What is needed is an exact copy of the lines in the listing below, from the one with "(115, 535) none" up to and including the one with "[203,626,326,646] migrate new", with no other lines.

Dataset content:

##############################

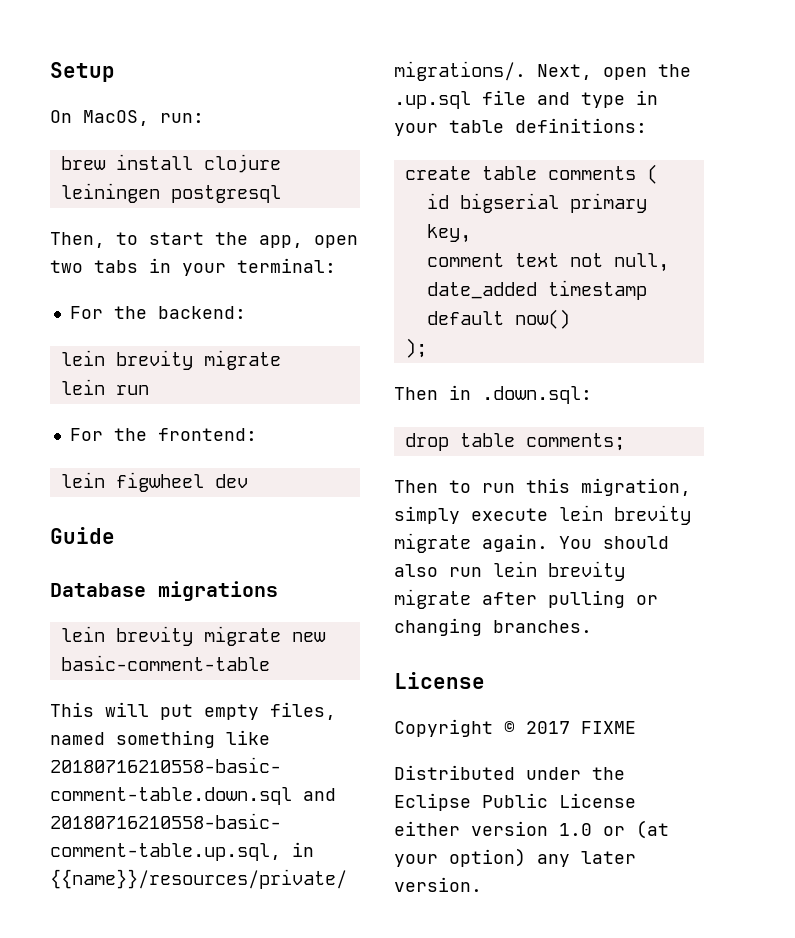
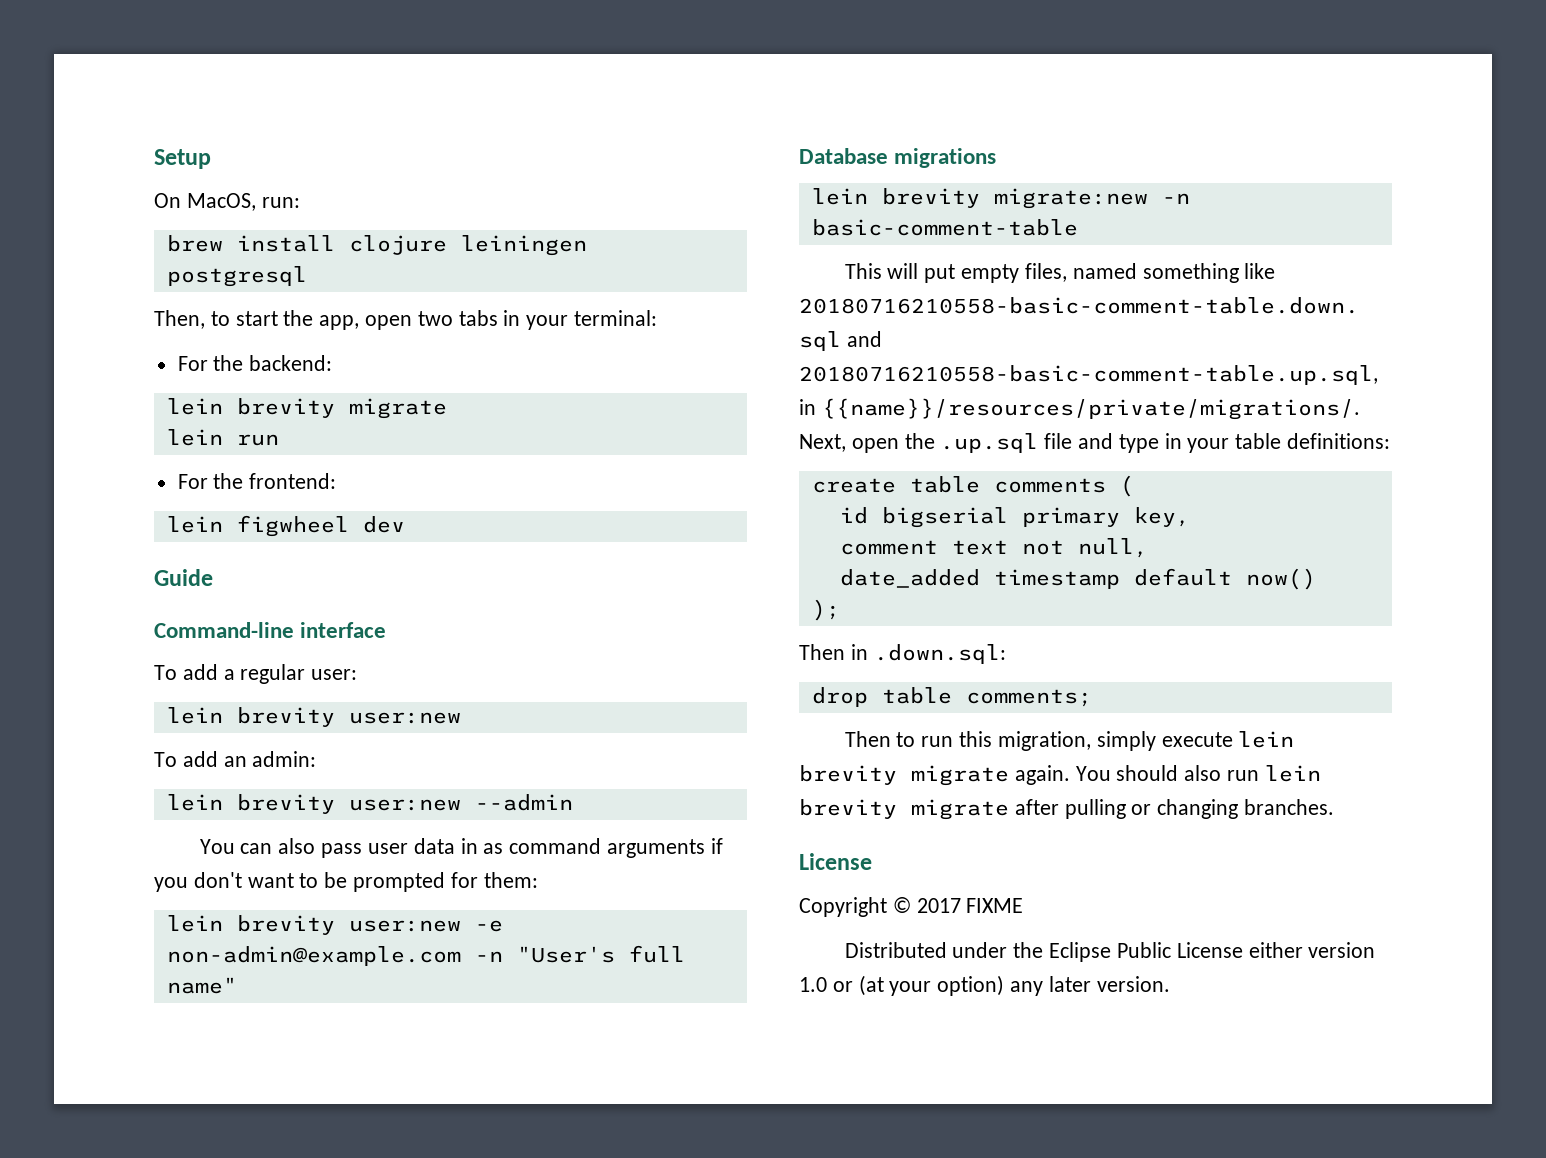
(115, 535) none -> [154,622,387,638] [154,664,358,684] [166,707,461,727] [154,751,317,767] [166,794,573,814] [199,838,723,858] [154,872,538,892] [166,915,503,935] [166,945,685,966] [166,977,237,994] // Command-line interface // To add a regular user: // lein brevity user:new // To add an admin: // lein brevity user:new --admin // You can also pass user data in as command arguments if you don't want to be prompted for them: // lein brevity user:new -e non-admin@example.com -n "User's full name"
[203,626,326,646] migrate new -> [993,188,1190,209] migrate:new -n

##############################

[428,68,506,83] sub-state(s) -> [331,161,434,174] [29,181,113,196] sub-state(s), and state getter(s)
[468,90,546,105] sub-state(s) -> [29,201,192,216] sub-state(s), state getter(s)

##############################

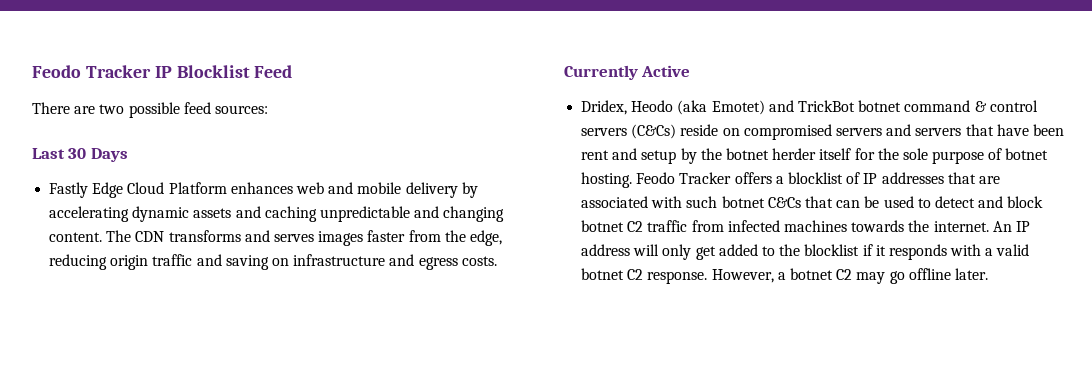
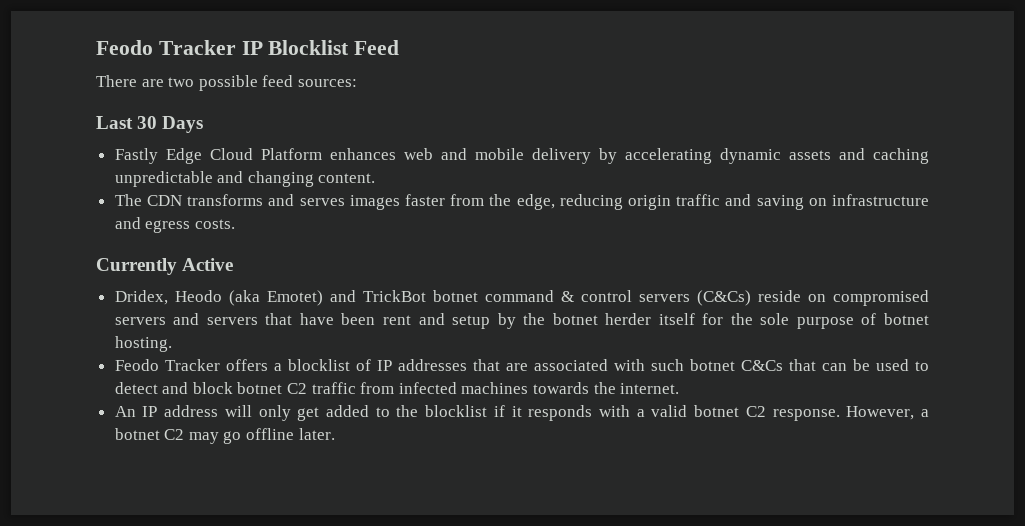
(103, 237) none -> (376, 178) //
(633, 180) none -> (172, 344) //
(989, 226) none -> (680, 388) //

##############################

Solution for this exercise:
(115, 535) none -> [154,622,387,638] [154,664,358,684] [166,707,461,727] [154,751,317,767] [166,794,573,814] [199,838,723,858] [154,872,538,892] [166,915,503,935] [166,945,685,966] [166,977,237,994] // Command-line interface // To add a regular user: // lein brevity user:new // To add an admin: // lein brevity user:new --admin // You can also pass user data in as command arguments if you don't want to be prompted for them: // lein brevity user:new -e non-admin@example.com -n "User's full name"
[203,626,326,646] migrate new -> [993,188,1190,209] migrate:new -n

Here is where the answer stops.